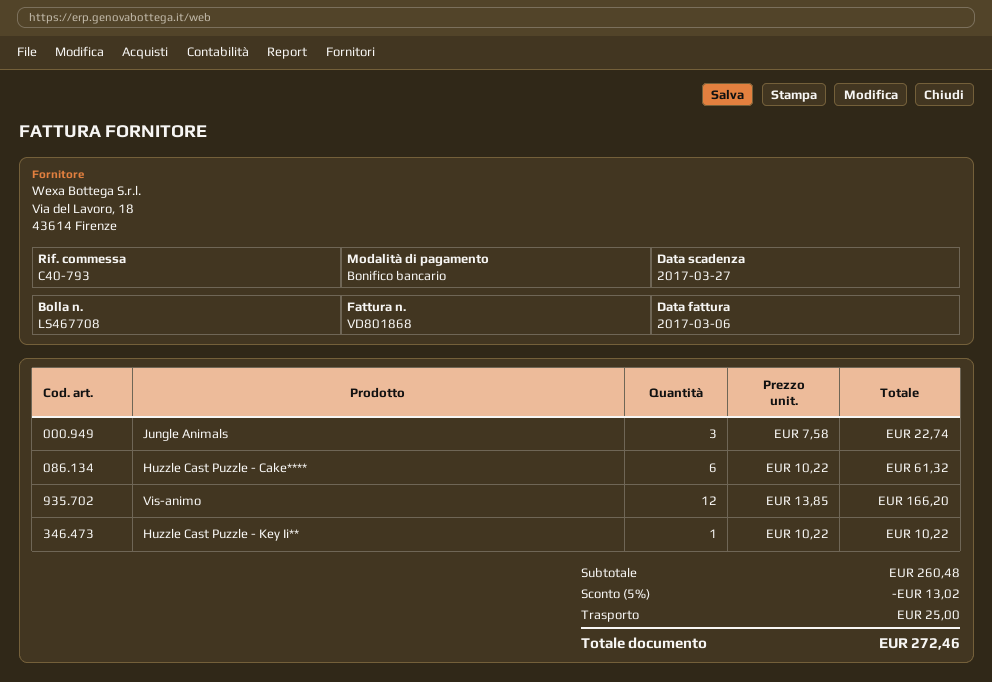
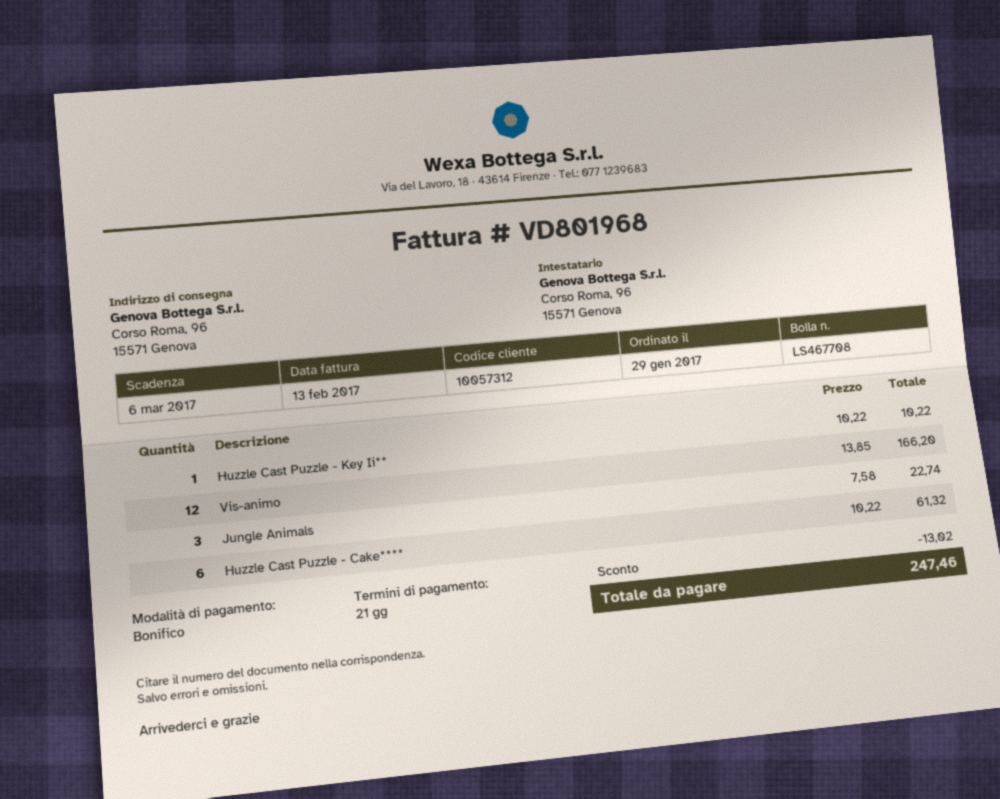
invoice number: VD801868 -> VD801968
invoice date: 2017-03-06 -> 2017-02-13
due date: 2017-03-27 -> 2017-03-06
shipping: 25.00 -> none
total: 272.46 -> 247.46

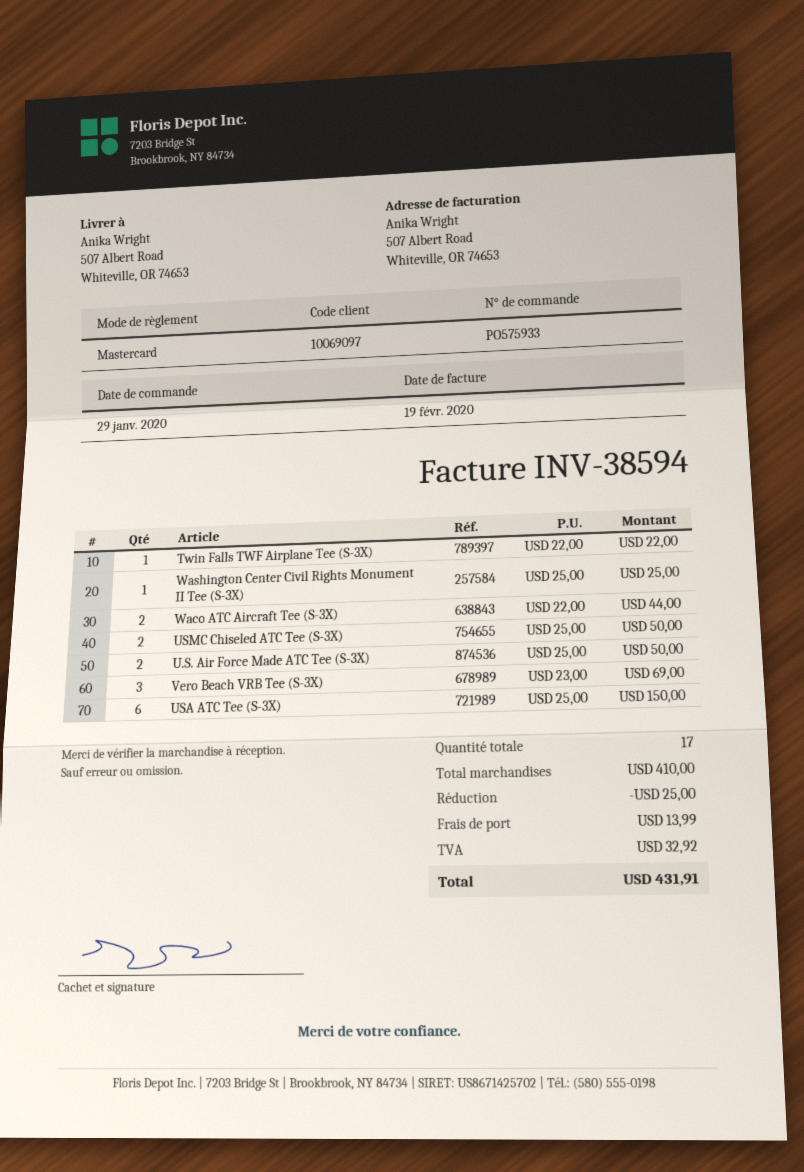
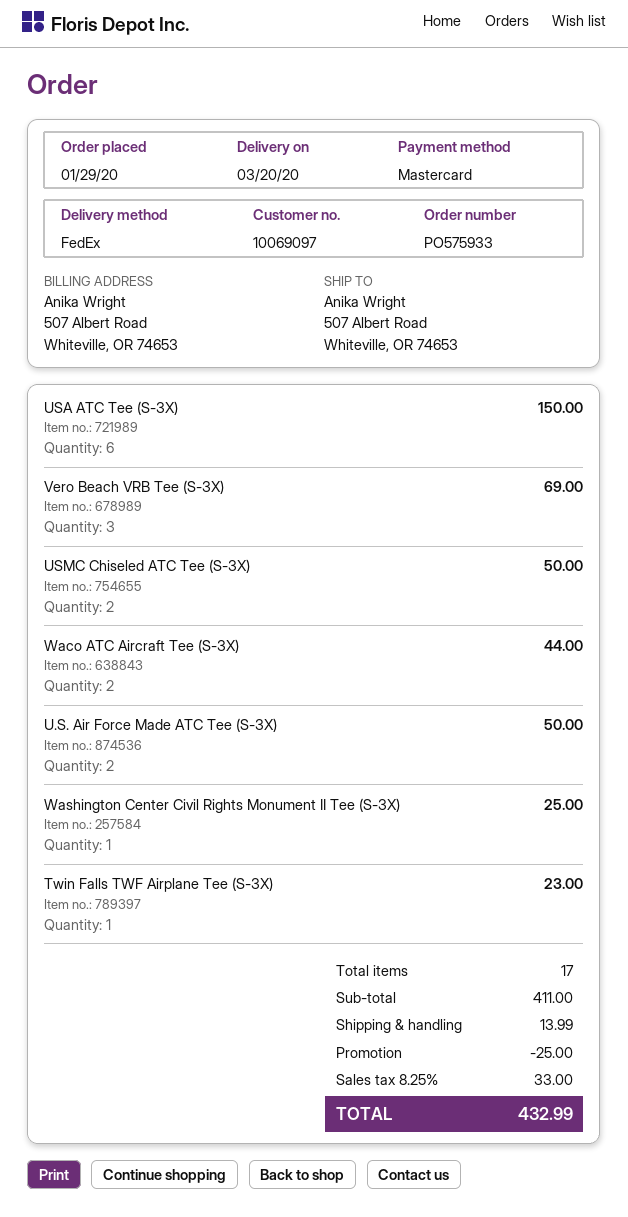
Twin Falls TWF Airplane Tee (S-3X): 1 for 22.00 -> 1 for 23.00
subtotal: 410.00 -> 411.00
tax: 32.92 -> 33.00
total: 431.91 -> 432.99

|---|

Assignment — I'd like every record transcribed exactly, with no pictures carried over.

Written solution —
invoice number: VD801868 -> VD801968
invoice date: 2017-03-06 -> 2017-02-13
due date: 2017-03-27 -> 2017-03-06
shipping: 25.00 -> none
total: 272.46 -> 247.46

Twin Falls TWF Airplane Tee (S-3X): 1 for 22.00 -> 1 for 23.00
subtotal: 410.00 -> 411.00
tax: 32.92 -> 33.00
total: 431.91 -> 432.99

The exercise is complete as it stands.